Task →
Take every line from the entries below that includes the word "items" and copy it.

(Beginning of Exercise material)

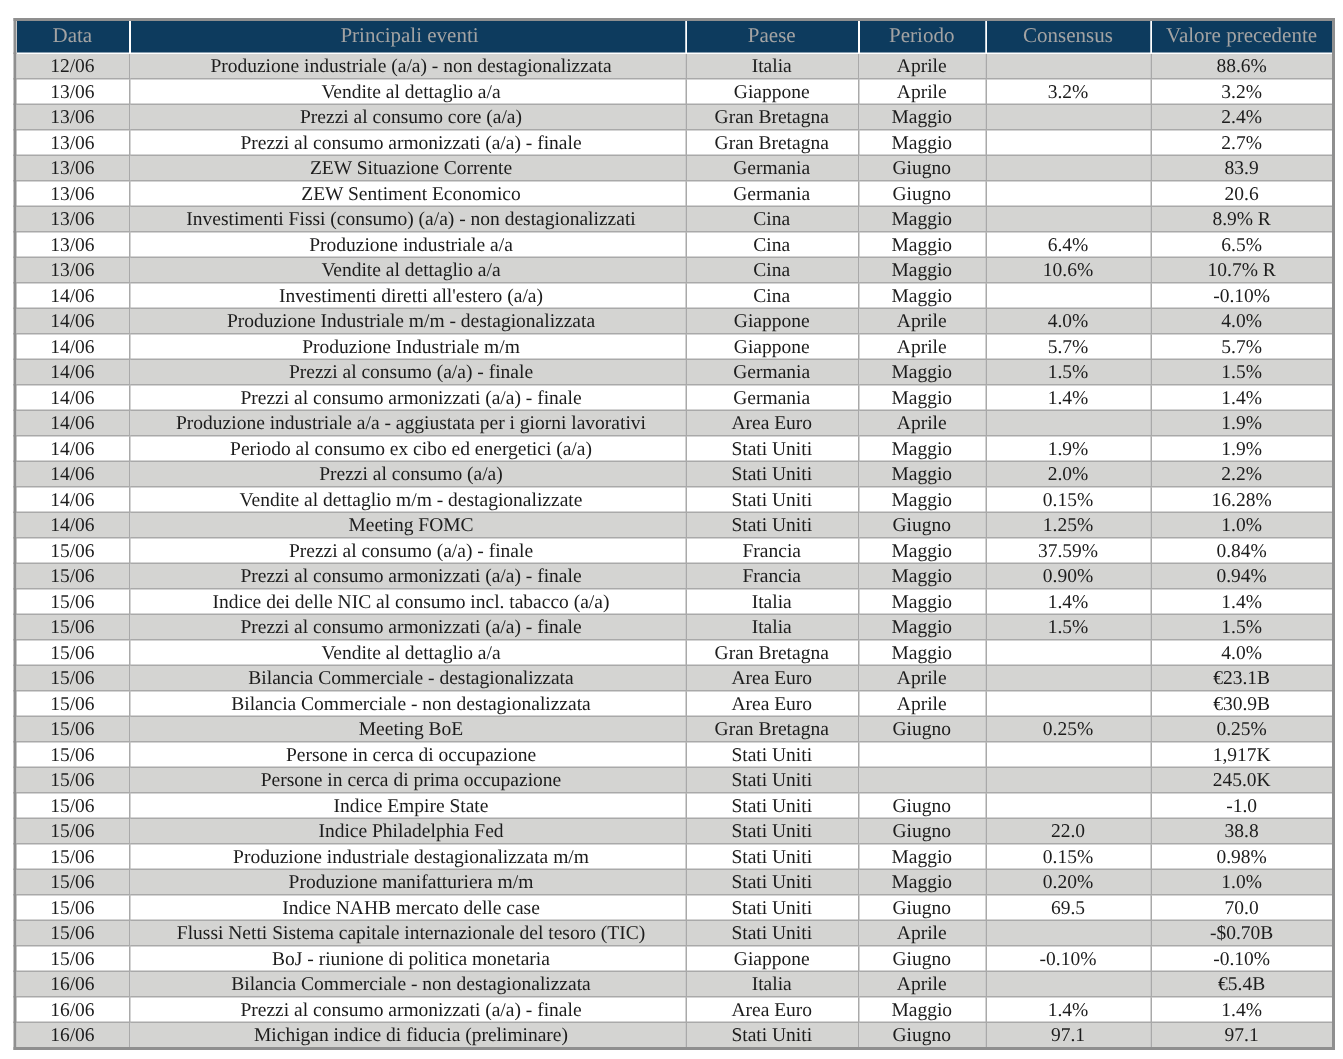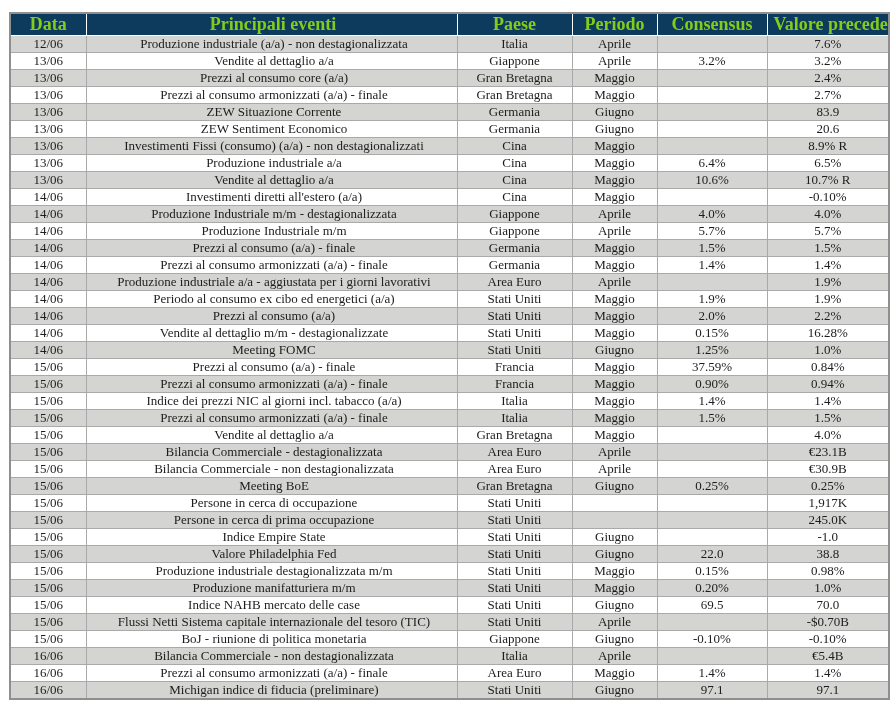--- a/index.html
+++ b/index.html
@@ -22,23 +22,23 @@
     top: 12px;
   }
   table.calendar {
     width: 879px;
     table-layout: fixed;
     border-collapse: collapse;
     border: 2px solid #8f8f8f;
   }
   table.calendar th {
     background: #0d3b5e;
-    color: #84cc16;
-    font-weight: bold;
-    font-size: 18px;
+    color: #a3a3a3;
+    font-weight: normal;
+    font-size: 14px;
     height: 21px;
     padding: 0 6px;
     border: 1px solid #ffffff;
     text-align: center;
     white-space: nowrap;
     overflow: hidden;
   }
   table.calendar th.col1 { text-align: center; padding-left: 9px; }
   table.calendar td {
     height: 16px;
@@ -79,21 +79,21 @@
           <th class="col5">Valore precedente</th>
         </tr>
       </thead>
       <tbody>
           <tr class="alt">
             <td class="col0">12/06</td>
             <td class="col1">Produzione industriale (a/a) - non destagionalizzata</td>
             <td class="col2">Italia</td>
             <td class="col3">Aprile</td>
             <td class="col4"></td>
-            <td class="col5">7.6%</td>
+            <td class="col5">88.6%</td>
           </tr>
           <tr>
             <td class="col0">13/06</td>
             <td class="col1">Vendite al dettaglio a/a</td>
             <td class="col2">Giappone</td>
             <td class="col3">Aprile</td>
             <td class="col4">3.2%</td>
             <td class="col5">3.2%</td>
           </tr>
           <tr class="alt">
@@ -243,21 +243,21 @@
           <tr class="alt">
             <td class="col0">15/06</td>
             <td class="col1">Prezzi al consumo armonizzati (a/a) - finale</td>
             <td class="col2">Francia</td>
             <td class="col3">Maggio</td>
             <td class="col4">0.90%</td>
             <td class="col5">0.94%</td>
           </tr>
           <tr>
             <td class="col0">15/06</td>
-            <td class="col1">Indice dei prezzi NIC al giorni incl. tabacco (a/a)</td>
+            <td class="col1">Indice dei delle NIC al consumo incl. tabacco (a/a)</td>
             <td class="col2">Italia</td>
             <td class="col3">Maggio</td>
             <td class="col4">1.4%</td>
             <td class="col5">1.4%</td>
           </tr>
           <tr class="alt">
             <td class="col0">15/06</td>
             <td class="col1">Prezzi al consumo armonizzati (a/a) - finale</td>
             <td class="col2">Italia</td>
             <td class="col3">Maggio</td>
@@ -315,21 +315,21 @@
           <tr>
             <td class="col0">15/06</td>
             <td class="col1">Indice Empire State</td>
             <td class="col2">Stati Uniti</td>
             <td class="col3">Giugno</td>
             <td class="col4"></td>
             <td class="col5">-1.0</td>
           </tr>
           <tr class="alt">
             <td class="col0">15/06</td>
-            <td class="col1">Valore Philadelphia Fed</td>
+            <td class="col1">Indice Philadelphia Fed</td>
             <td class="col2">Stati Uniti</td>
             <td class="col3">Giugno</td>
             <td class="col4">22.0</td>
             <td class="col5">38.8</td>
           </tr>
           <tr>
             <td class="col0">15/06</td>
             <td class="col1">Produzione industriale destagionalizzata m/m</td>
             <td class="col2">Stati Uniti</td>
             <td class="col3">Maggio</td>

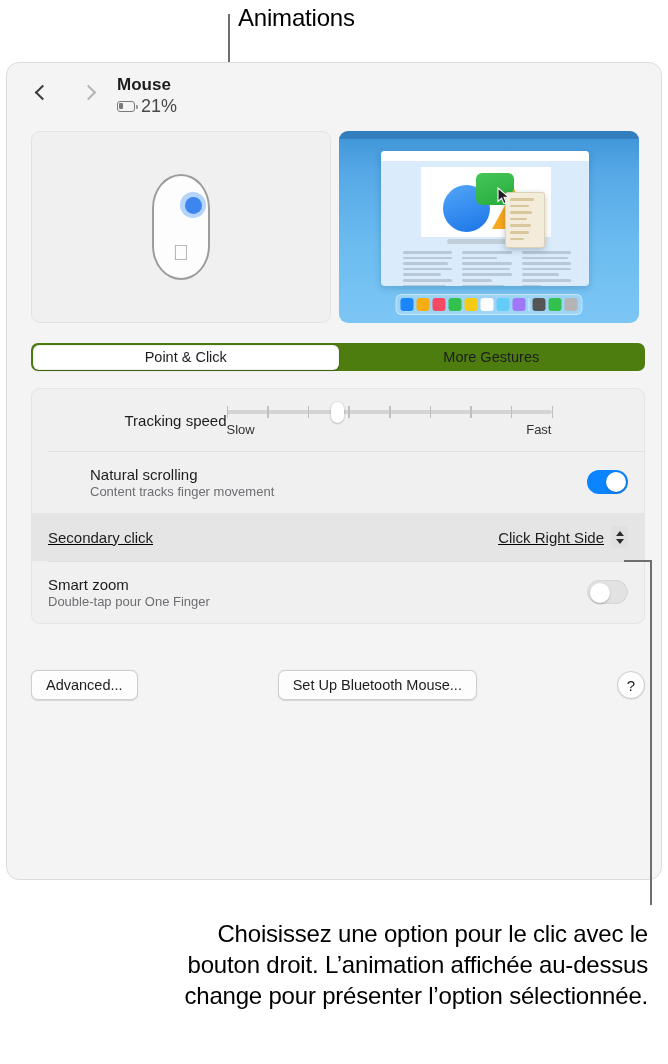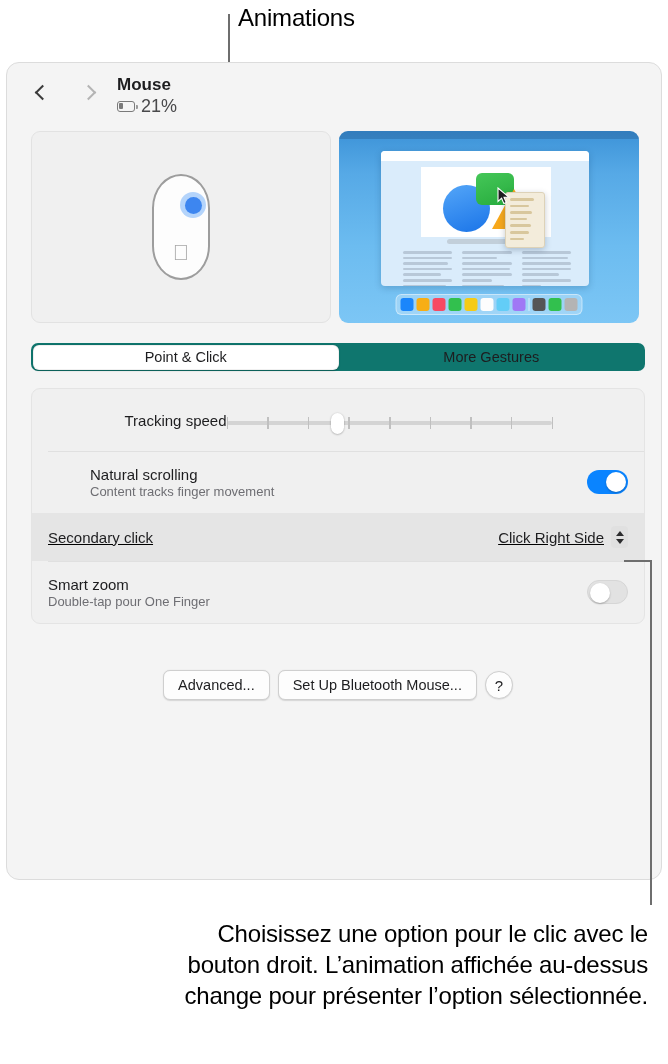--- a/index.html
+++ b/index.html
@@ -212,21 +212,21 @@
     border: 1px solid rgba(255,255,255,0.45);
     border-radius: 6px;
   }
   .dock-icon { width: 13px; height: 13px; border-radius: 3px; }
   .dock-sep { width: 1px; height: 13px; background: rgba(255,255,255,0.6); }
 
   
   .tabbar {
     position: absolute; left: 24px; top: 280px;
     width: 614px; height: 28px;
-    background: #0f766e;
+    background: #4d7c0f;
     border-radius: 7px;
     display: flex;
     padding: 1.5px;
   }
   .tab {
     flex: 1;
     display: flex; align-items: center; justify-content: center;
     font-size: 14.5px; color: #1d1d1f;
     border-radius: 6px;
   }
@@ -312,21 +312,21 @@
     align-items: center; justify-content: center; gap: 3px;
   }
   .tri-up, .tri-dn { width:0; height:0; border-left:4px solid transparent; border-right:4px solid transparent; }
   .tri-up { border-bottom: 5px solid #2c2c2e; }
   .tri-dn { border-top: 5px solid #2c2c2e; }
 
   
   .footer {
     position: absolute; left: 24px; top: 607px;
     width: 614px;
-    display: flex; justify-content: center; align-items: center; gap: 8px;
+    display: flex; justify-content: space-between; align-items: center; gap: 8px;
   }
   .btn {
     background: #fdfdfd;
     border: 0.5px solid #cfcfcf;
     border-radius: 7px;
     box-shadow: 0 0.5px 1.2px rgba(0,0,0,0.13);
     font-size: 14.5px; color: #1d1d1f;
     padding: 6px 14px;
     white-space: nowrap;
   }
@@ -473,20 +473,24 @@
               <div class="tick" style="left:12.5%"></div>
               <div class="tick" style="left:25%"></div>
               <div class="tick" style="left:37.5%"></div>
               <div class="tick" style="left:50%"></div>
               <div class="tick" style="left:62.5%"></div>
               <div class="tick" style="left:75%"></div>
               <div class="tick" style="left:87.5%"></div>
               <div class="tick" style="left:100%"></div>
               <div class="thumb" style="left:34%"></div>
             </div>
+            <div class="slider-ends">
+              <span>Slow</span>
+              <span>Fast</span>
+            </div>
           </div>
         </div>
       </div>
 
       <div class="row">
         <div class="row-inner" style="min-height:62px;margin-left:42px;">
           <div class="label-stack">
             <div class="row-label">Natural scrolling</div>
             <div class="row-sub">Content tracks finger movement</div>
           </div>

(End of Exercise material)

Written reply →
     display: flex; align-items: center; justify-content: center;
     align-items: center; justify-content: center; gap: 3px;
-    display: flex; justify-content: center; align-items: center; gap: 8px;
+    display: flex; justify-content: space-between; align-items: center; gap: 8px;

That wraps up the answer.